• _WHAT THE TASK REQUIRES_
Whenever the word "subtotal" turns up in a line below, that line should be copied.

• _RECORDS FOR THIS TASK_

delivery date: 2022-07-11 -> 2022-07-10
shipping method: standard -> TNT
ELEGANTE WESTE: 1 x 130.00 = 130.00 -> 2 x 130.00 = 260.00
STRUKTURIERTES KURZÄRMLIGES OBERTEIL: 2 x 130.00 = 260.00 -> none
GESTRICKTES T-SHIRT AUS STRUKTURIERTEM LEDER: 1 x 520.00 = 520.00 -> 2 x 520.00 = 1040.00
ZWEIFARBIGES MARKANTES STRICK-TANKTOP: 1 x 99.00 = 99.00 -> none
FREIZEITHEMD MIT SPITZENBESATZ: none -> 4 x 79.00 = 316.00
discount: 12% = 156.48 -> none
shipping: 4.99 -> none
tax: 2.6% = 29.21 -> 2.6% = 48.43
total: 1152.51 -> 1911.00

* * *

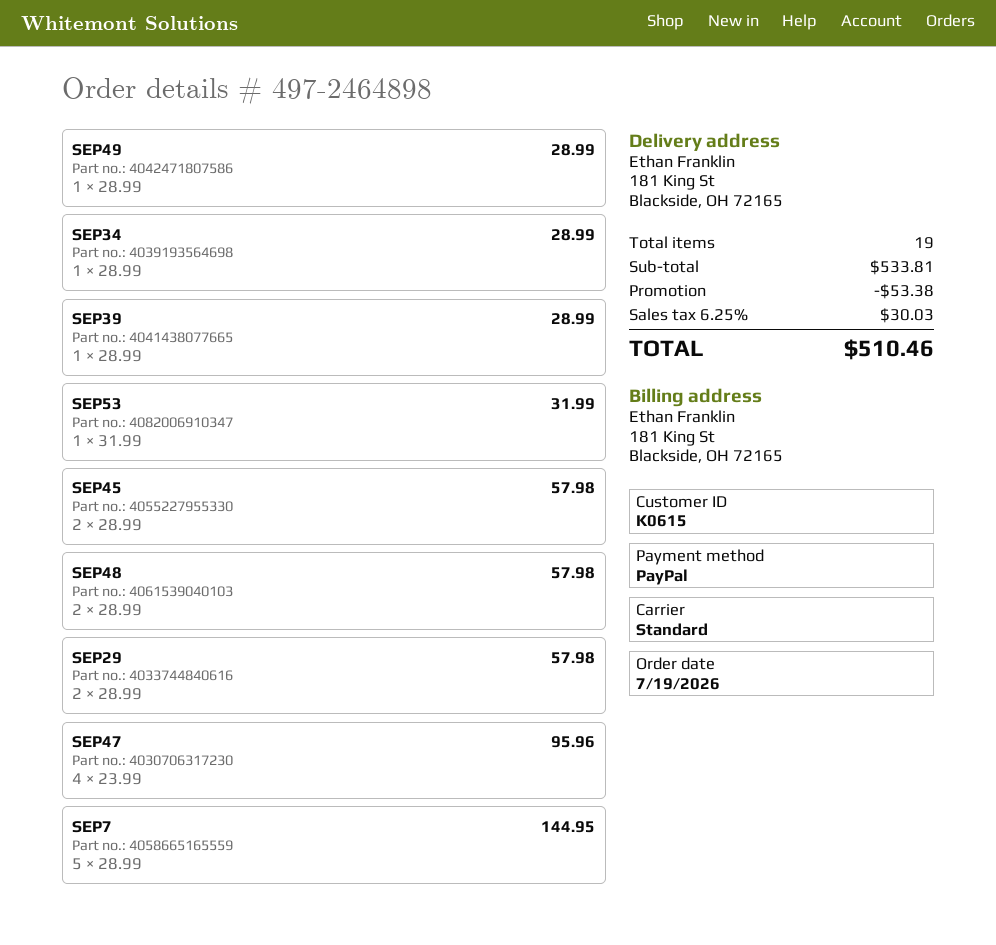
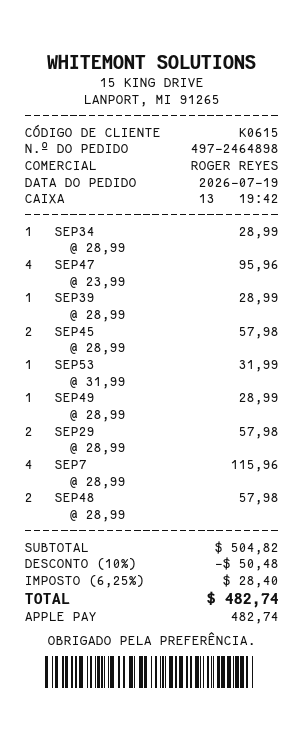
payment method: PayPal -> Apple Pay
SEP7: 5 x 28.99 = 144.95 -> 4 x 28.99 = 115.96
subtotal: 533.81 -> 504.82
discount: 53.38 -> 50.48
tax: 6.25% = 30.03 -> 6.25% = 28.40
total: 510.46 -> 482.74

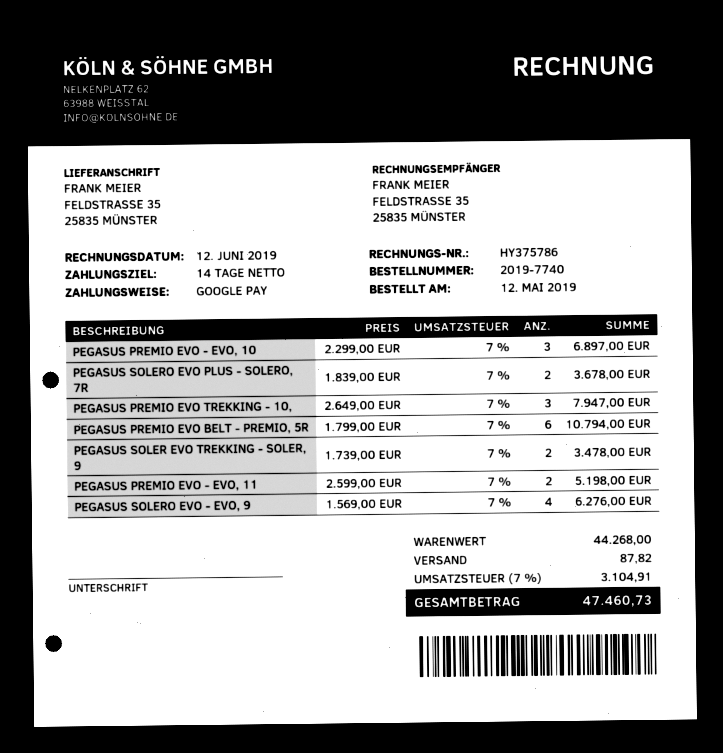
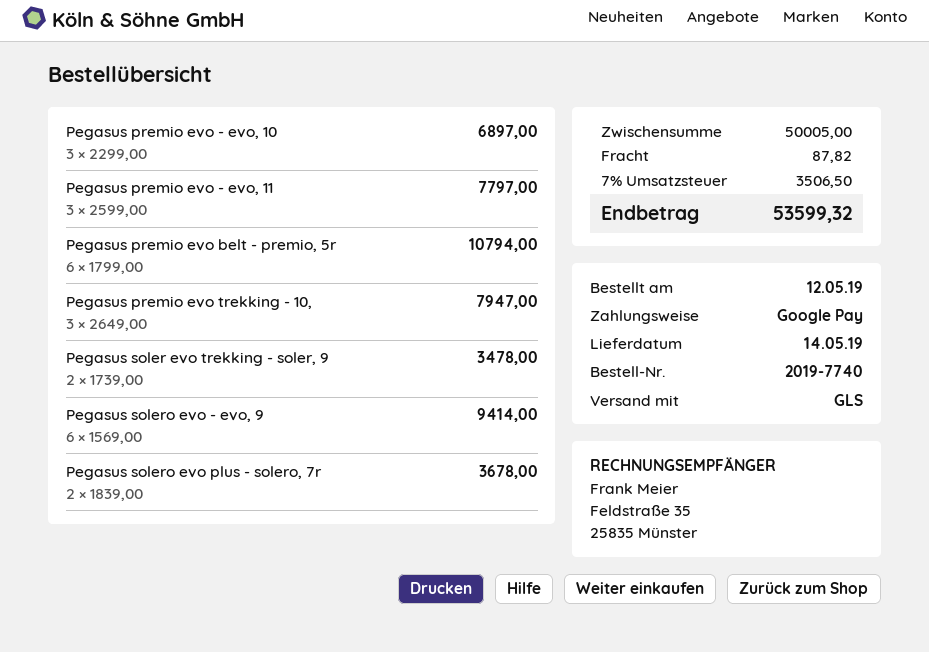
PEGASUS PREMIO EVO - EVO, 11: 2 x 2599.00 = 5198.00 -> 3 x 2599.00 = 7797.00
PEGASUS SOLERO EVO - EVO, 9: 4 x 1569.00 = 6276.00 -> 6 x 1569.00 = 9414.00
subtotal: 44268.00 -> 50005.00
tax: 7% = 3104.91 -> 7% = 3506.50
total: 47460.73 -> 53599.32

* * *

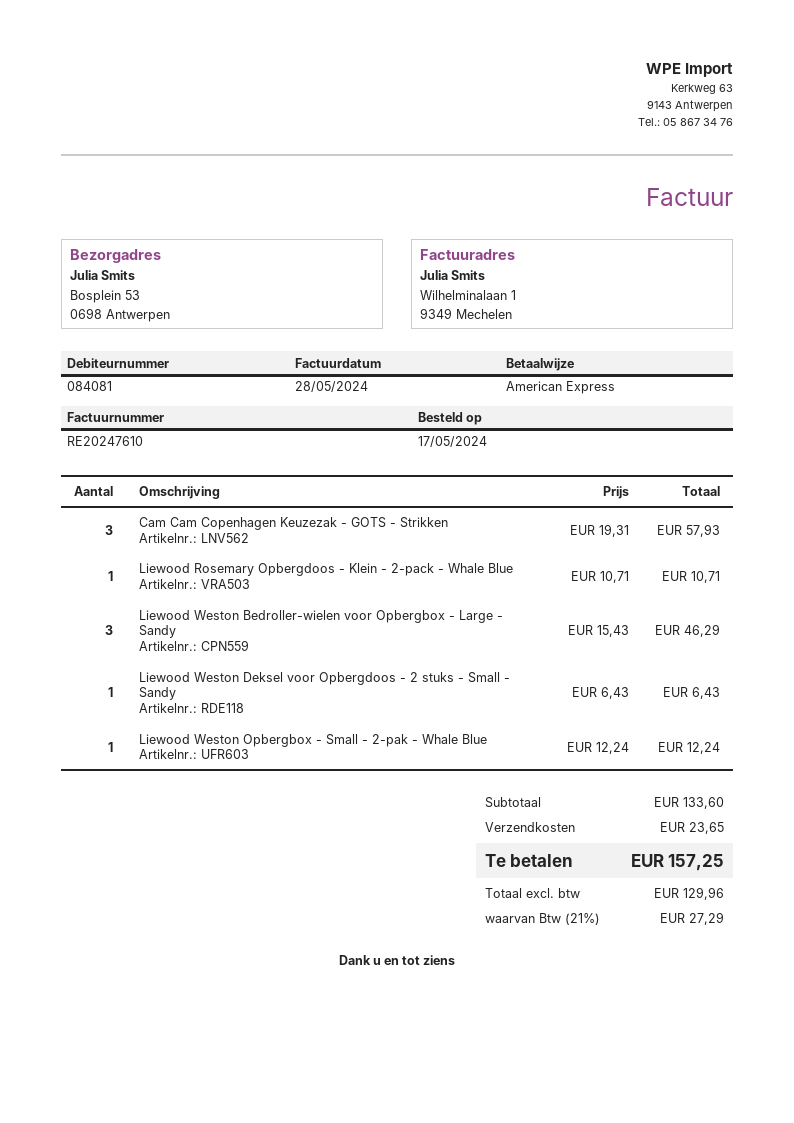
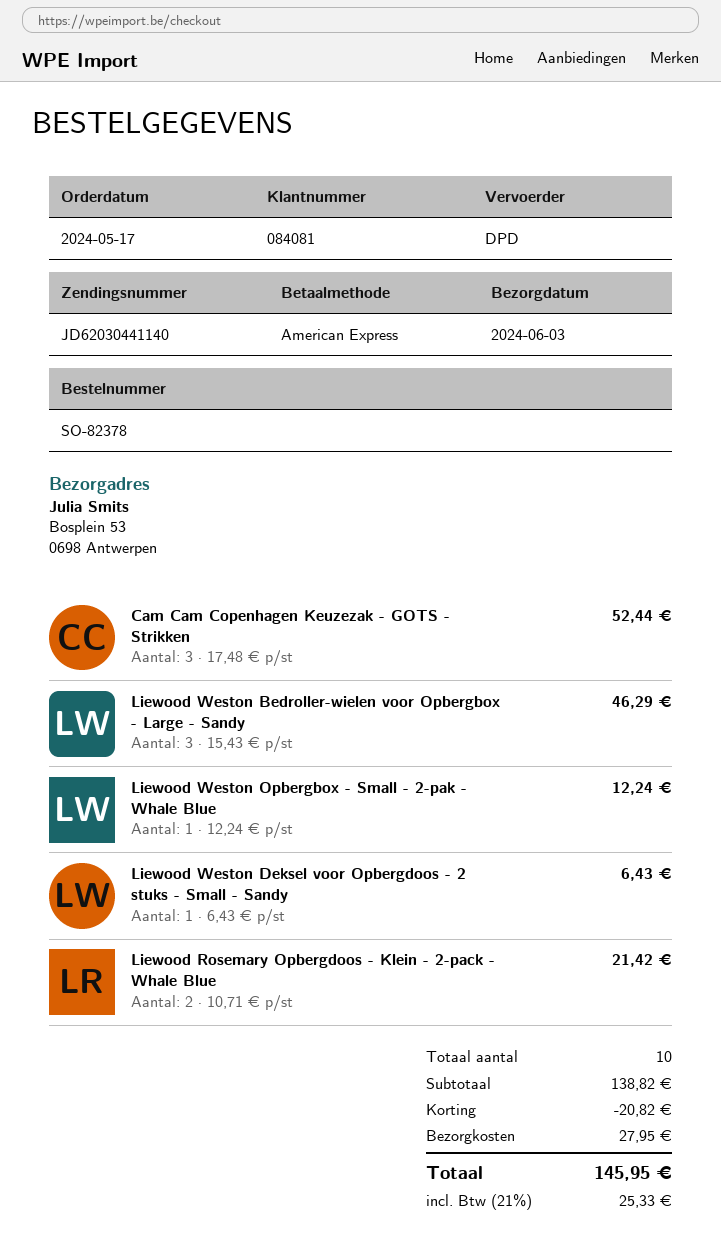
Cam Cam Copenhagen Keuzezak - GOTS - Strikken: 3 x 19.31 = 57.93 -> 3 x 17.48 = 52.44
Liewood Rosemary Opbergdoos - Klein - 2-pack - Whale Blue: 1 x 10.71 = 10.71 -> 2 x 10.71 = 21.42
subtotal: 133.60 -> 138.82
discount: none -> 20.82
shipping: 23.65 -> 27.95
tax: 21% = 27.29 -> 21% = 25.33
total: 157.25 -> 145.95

• _YOUR SOLUTION_
subtotal: 533.81 -> 504.82
subtotal: 44268.00 -> 50005.00
subtotal: 133.60 -> 138.82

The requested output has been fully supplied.